Chancellor Mark Wrighton of Washington University, St. Louis has put out this
lame statement:
I apologize for the anguish this decision has caused to many members of our community.
In bestowing this degree, the University is not endorsing Mrs. Schlafly's views or opinions; rather, it is recognizing an alumna of the University whose life and work have had a broad impact on American life and have sparked widespread debate and controversies that in many cases have helped people better formulate and articulate their own views about the values they hold....
One student
complains about the voting:
The committee's recommendation of Ms. Schlafly was based on a complicated voting system. Voting occurred in two stages. In our first meeting, we ranked our preferences from approximately thirty names. The nominees were ranked based on the first balloting, and the top five were collected in a slate. We voted yes or no on the entire slate. An objection by one student was met with hostile opposition. The block of five names was then approved unanimously.
This
list of protest letters includes these gems:
First, let us state clearly and firmly that our opposition to the selection of Mrs. Schlafly is not based on a rejection of her political, social, and ideological opinions. ...
When Mrs. Schlafly writes in her nationally syndicated column in 2006 that "Boys [sic] do not want to go to a college that eliminates the macho sports," she insults so many in our community: members of presumably non-macho male sports teams, ...

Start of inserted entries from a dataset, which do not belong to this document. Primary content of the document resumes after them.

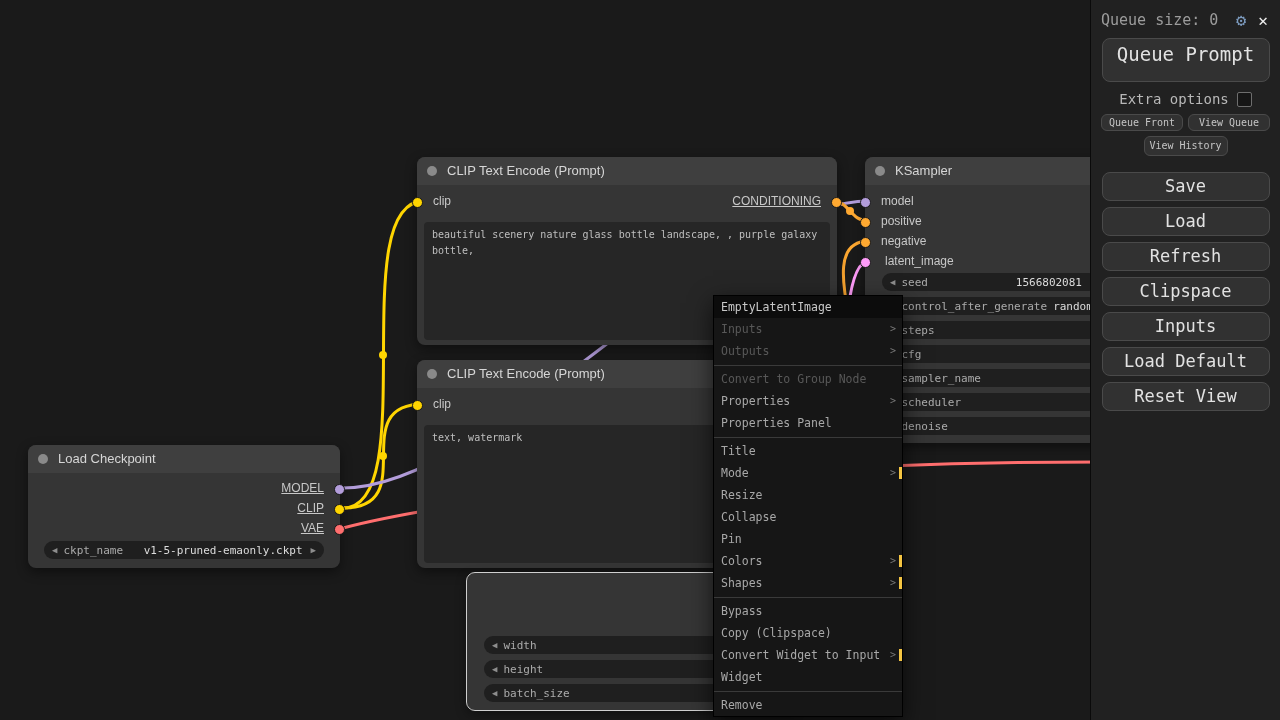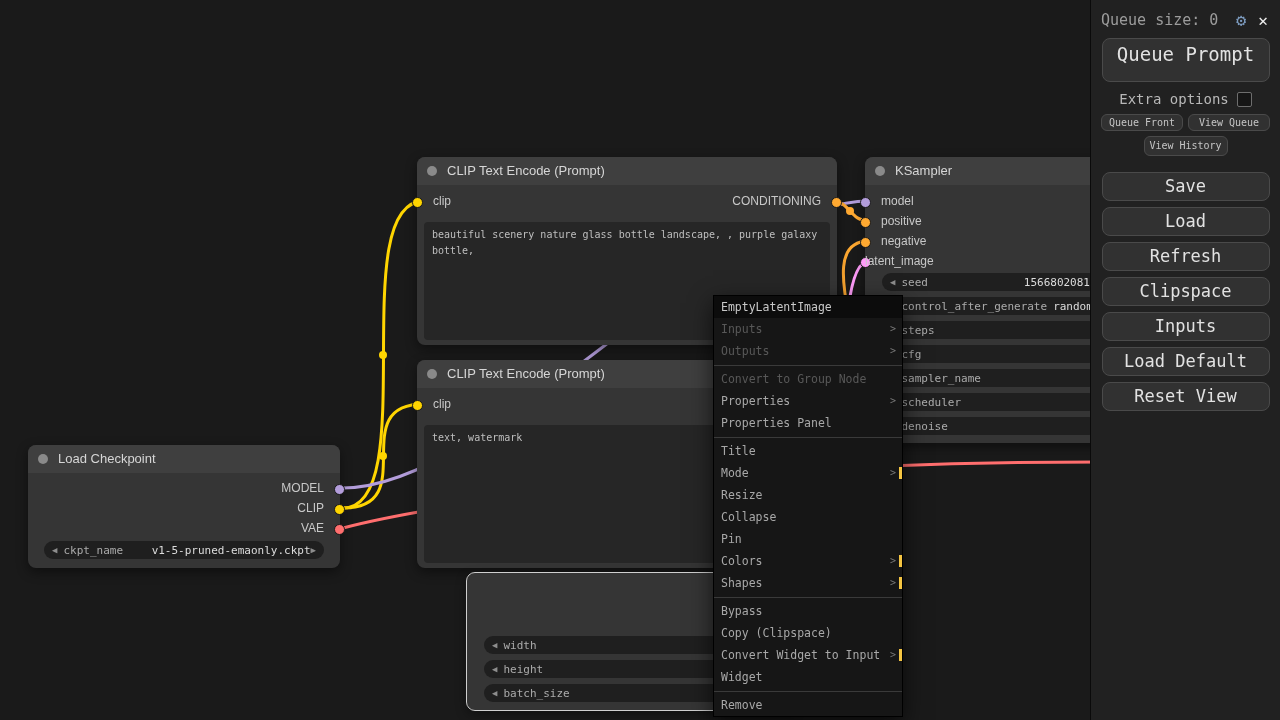"CONDITIONING" .plabel.right { text-decoration: none -> underline }
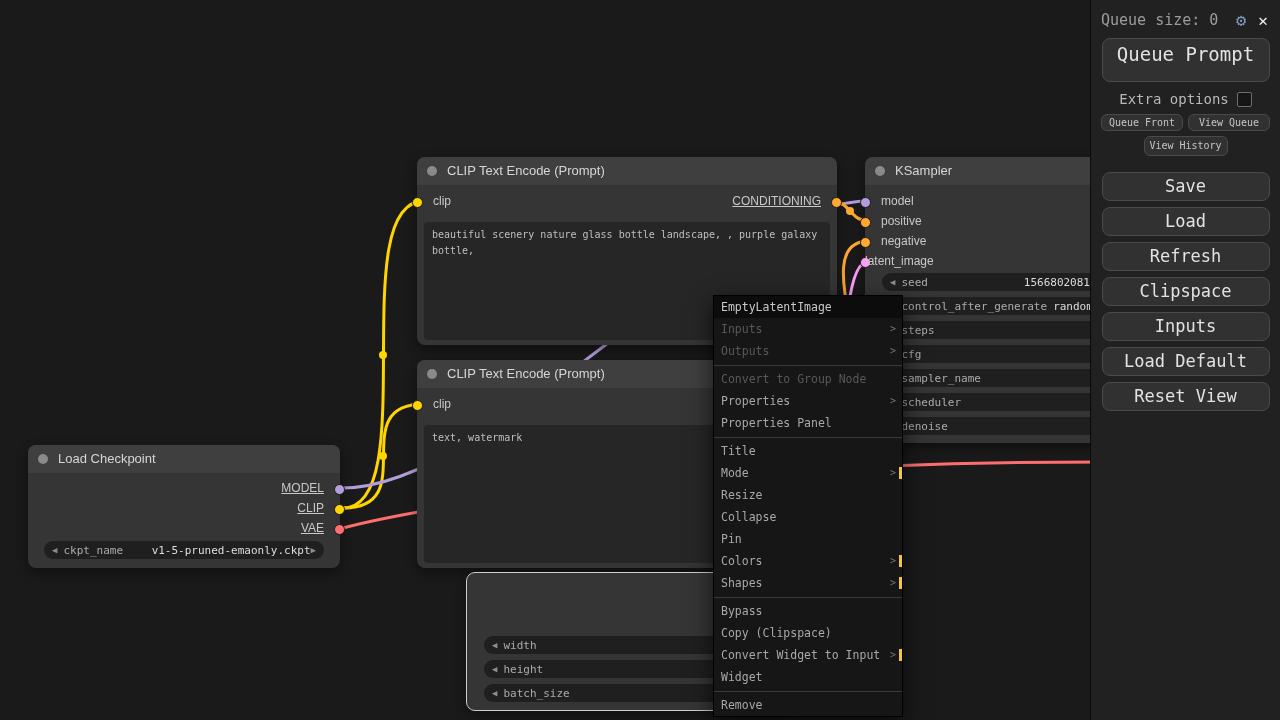"latent_image" span.plabel { left: 0 -> 20px }
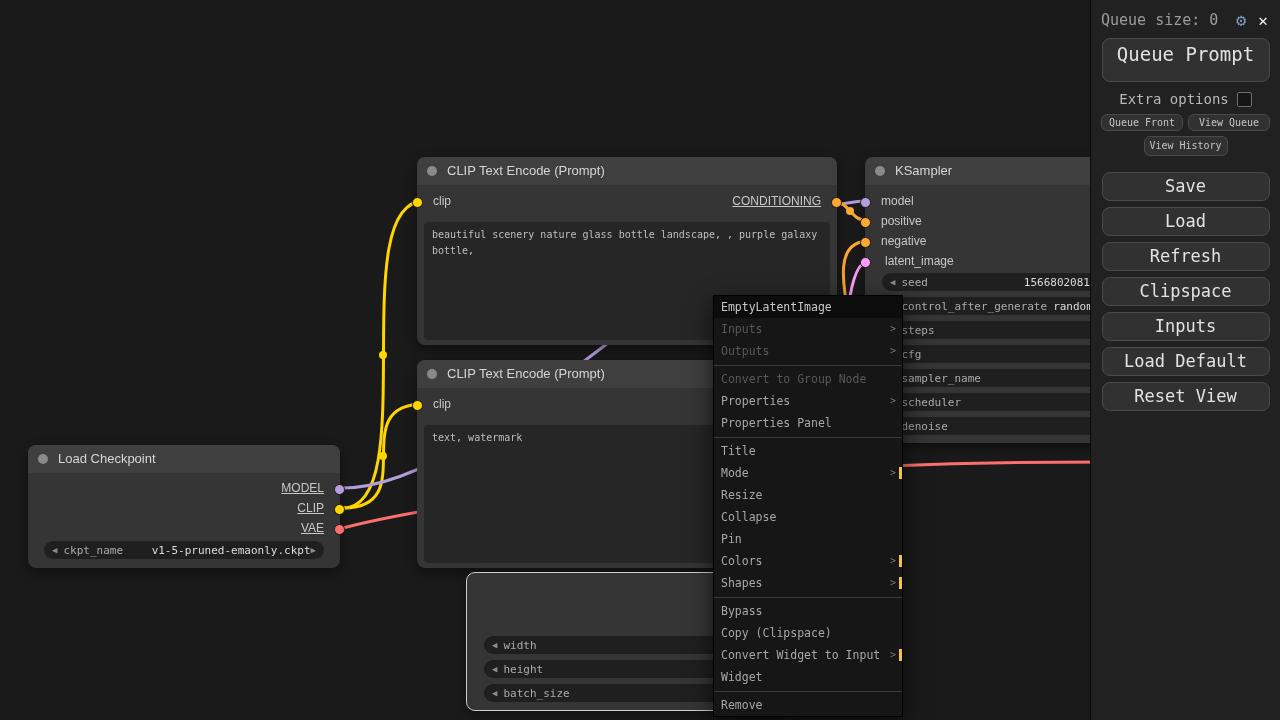"1566802081" .wval { margin-right: none -> 8px }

Mrs. Schlafly writes in a 2004 column that "For years, the universities have sanctimoniously proclaimed the sanctified value of diversity, but they define diversity to mean only giving space to radical leftwingers and feminists." ...
(Signed by 40 faculty, staff, and students in Arts & Sciences and the GWB School of Social Work)
Here is a bitter female writing prof who is mad at the world:
I hope I'm not telling your something you don't already know when I say that Washington University is not an ideal climate for women, although it is not unlike the world at large. The discontent that women academics feel here is chronic and grating.
Mary Jo Bang, Professor of English and Director of the Creative Writing Program
This engineering prof is worried that he'll lose grant money if Wash. U. loses its left-wing reputation:
Finally, let me mention a concern near to my heart as an active, federally funded researcher. Every grant application that I submit to the National Science Foundation must address the broader impacts of my work, including how it supports the education of women and underrepresented minorities. ... I shudder to think of how our actions today may bias the reviewers of future grant proposals from Washington University.
Jeremy Buhler, Associate Professor, Dept. of Computer Science and Engineering
The Social Work profs say that different opinions are encouraged, as long as no one disparages college profs:
She routinely disparages whole groups of people, such as ... college professors ... Universities are places where people are invited to voice opinions across the political spectrum.
The Art profs don't like her style of art:
Moreover, she has brought zeal to her denunciations and often mocks those with contrasting views. We know a performance artist when we see one, and Ms. Schlafly qualifies as such.
The English dept. chairman took offense to
this column:
What was the motive behind 23-year-old Cho Seung-Hui's killing of 32 students and teachers at Virginia Tech? Why was he consumed with hate, resentment and bitterness?
Cho was an English Department major and senior. As a frequent lecturer on college campuses, I have discovered that the English Departments are often the weirdest and/or the most leftwing.
He complains that her opinion is "unnuanced" and disrespectful of opposing views:
have raised my voice in part because graduating English Majors, and others among our students, expressed their shock at Mrs Schlafly's comment about the Virginia Tech murderer (I presume I don't need to repeat it here), and bewilderment that the university can be honoring one who can write such things. I cannot think of anything more offensive directed at my professional discipline and my students throughout my career. I do not believe that the expression of that opinion, which is corrosively irresponsible, assists any process of rational civic discourse whatsoever. What complicates the free speech defense is that opinion is sometimes the enemy of truth; and manufacturing such opinion, unnuanced and polarizing, has been Mrs Schlafly's work. Her disrespect for opposing views is unhappily evident even from today's newspaper. I doubt that she would share your value of diversity; but thank you sincerely for restating it.
David Lawton, Executive Director, New Chaucer Society, Professor and Chair, Department of English
A law prof's main objection is that she criticized the protesters:
Ms. Schlafly's principles are antithetical to the values for which Washington University purports to stand.
Indeed, Phyllis Schlafly's recent statements referring to the protesters - hundreds of faculty and students - as "a bunch of bitter women," "a bunch of losers," who need "to get a life" only highlights how antithetical her views are to those of rational discourse that should prevail in a great university.
Richard Kuhns, Professor of Law
Mary-Jean Cowell complains about her not support female college sports enough:
Moreover, considering that much of the WU achievement in collegiate sports in recent years has been the gift of our female athletes, we certainly do not show them respect in honoring a woman who is far from a supporter of equal participation for women in sports.
There are more wacky letters. They just prove how narrow-minded leftist academics can be.